MELEK BAYKAL: Şehrin eşrafından Hayri İnal Bey’in konağıymış. 150-200 yıllık bir konak. Atatürk orada ağırlanmış. Yozgat Belediyesi çok güzel bir şekilde konağı yenilemiş. İçeride Hayri İnal Bey’in ailesinin resimleri vardı, çok etkilendim resimlerden. O heyecanla bir şeyler yazıp sosyal medyada yayınlandım. Çok yanlış anlaşıldım. Söylemek istediğim başka bir şeydi.
*
Neydi söylemek istediğiniz?
MELEK BAYKAL: İnsanların başını örtme, kapatma özgürlüğü vardır tabii ki. Ama başını örtmeme özgürlüğü de var. Yozgat Belediyesi, kaç yıllık bir konağı yenileyip insanlara sunmuş, “gelin görün burayı” diye... Ama orada çalışanların hepsi neden başörtülü, türbanlı? İçlerinden en azından ikisi, üçü başı açık olamaz mı? Bu yaklaşımda “başın örtülü değilse burada çalışamazsın” gibi bir anlayış ortaya çıkmıyor mu? Benim asıl mesele ettiğim şey buydu. Ama derdimi anlatamadım, kendimi yanlış ifade ettim.
*
Siz başörtüsüne karşı mısınız?
MELEK BAYKAL: 4.5 yıl televizyonda kadın programı yaptım. O programda kadınlara istihdam sağladık. Eğer iki başı açık kadına istihdam sağladıysak, mutlaka iki başörtülü kadına istihdam sağladık. Ayrımcılık yapmadık. Başörtüsüne karşı olmak diye bir şey yok. Ben bir hacı torunuyum. Hem anneannem hem babaannem başörtülüydü.
*
Ama paylaşımınız nedeniyle tepkilerin odağı oldunuz.
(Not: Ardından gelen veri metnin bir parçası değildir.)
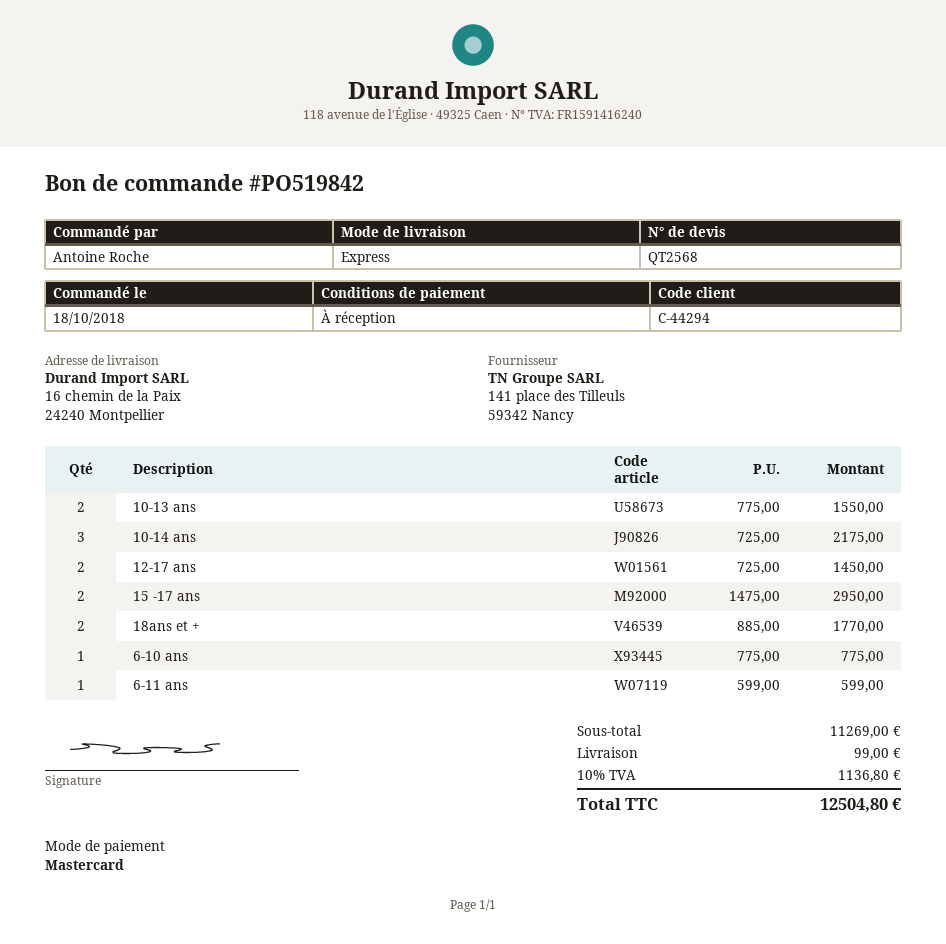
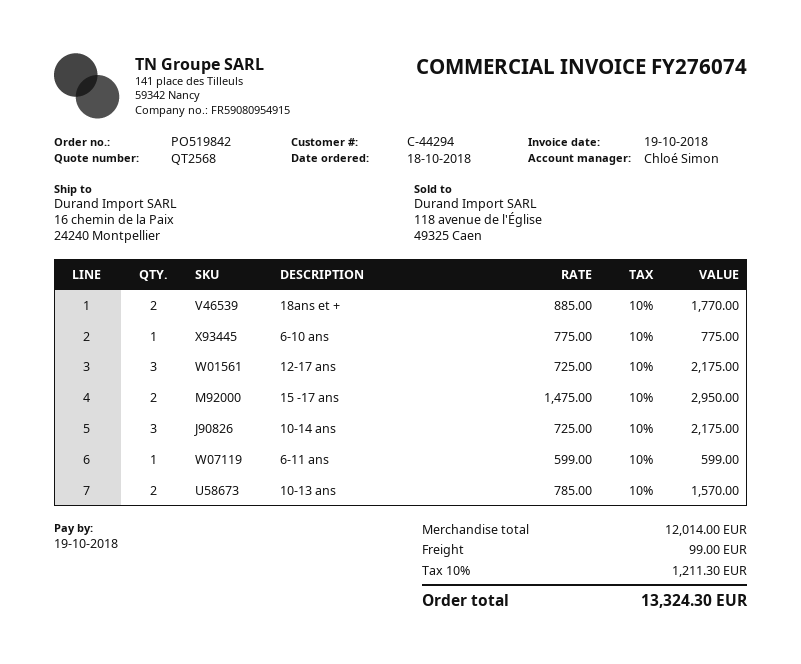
10-13 ans: 2 x 775.00 = 1550.00 -> 2 x 785.00 = 1570.00
12-17 ans: 2 x 725.00 = 1450.00 -> 3 x 725.00 = 2175.00
subtotal: 11269.00 -> 12014.00
tax: 10% = 1136.80 -> 10% = 1211.30
total: 12504.80 -> 13324.30

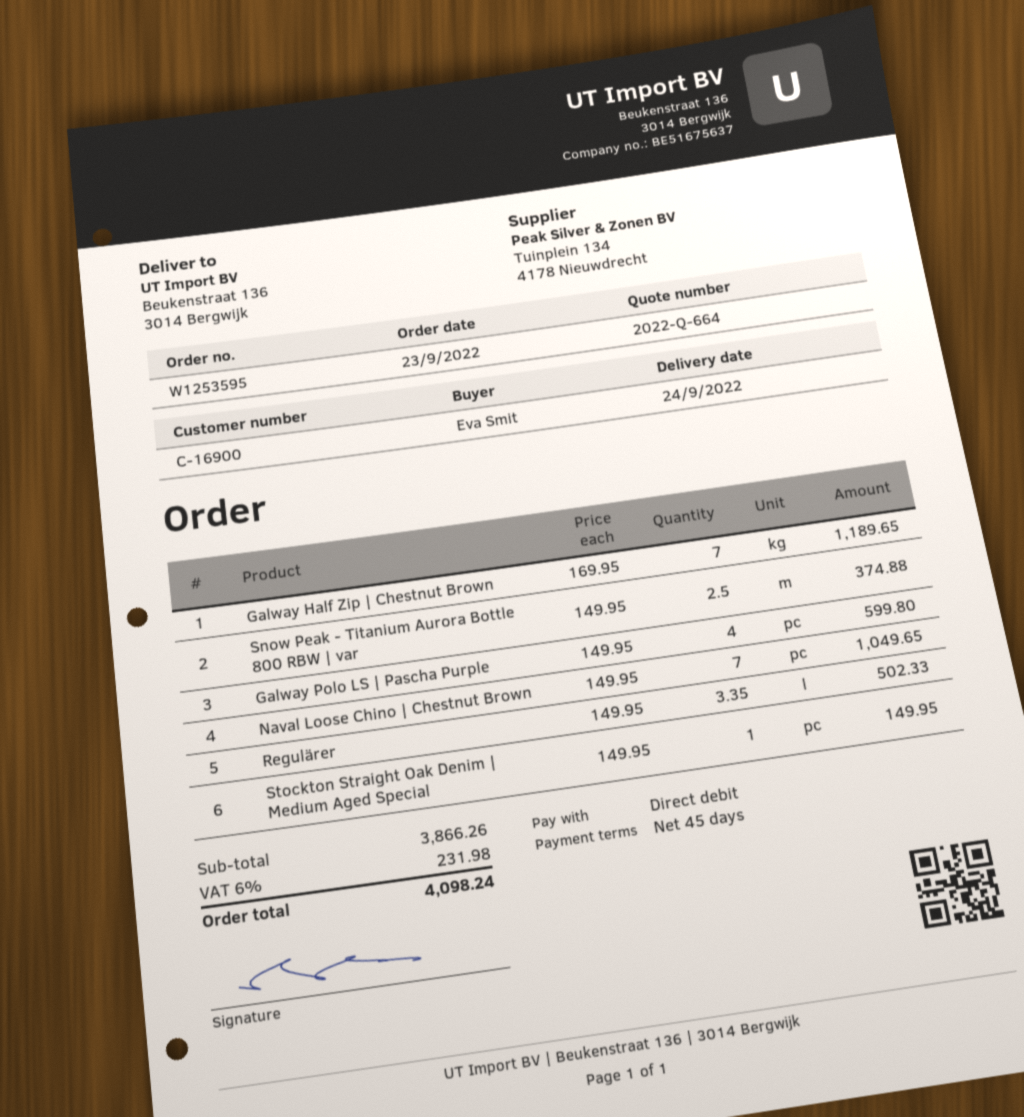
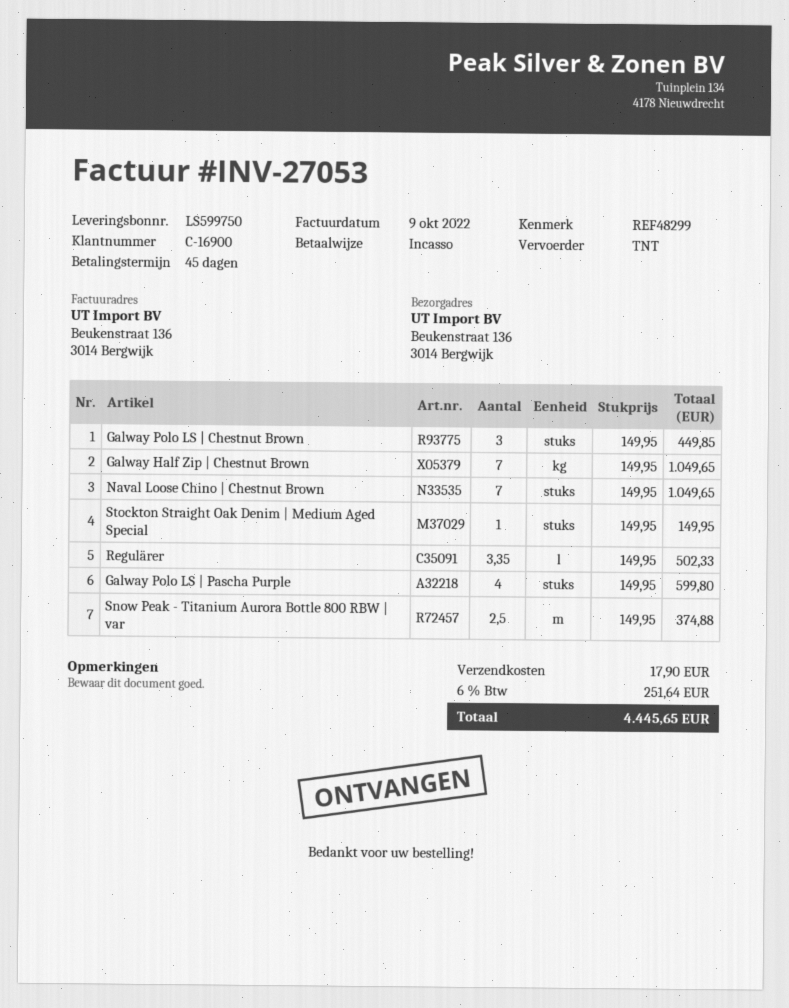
Galway Half Zip | Chestnut Brown: 7 x 169.95 = 1189.65 -> 7 x 149.95 = 1049.65
Galway Polo LS | Chestnut Brown: none -> 3 x 149.95 = 449.85
shipping: none -> 17.90
tax: 6% = 231.98 -> 6% = 251.64
total: 4098.24 -> 4445.65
MELEK BAYKAL: Kendimi doğru dürüst anlatamadım. O kadar üzerime gelindi ki hedef gösterildim. Bir linç kampanyasına maruz kaldım. O tarihten beri hiçbir yerde görünmedim, sokağa çıkmadım. Bugünlerde yeniden sokağa çıkıyorum ve herkesin sevgisiyle karşılaşıyorum. “Melek Hanım biz seni biliyoruz ve çok da seviyoruz” diyor başı kapalı insanlar. Ama arkadaşlarım şahittir, o dönem çok ağır günler geçirdim.
*
Paylaşımdan sonra Yozgat’ta film çekimleri için kalmaya devam ettiniz. Yozgat halkından tepki aldınız mı?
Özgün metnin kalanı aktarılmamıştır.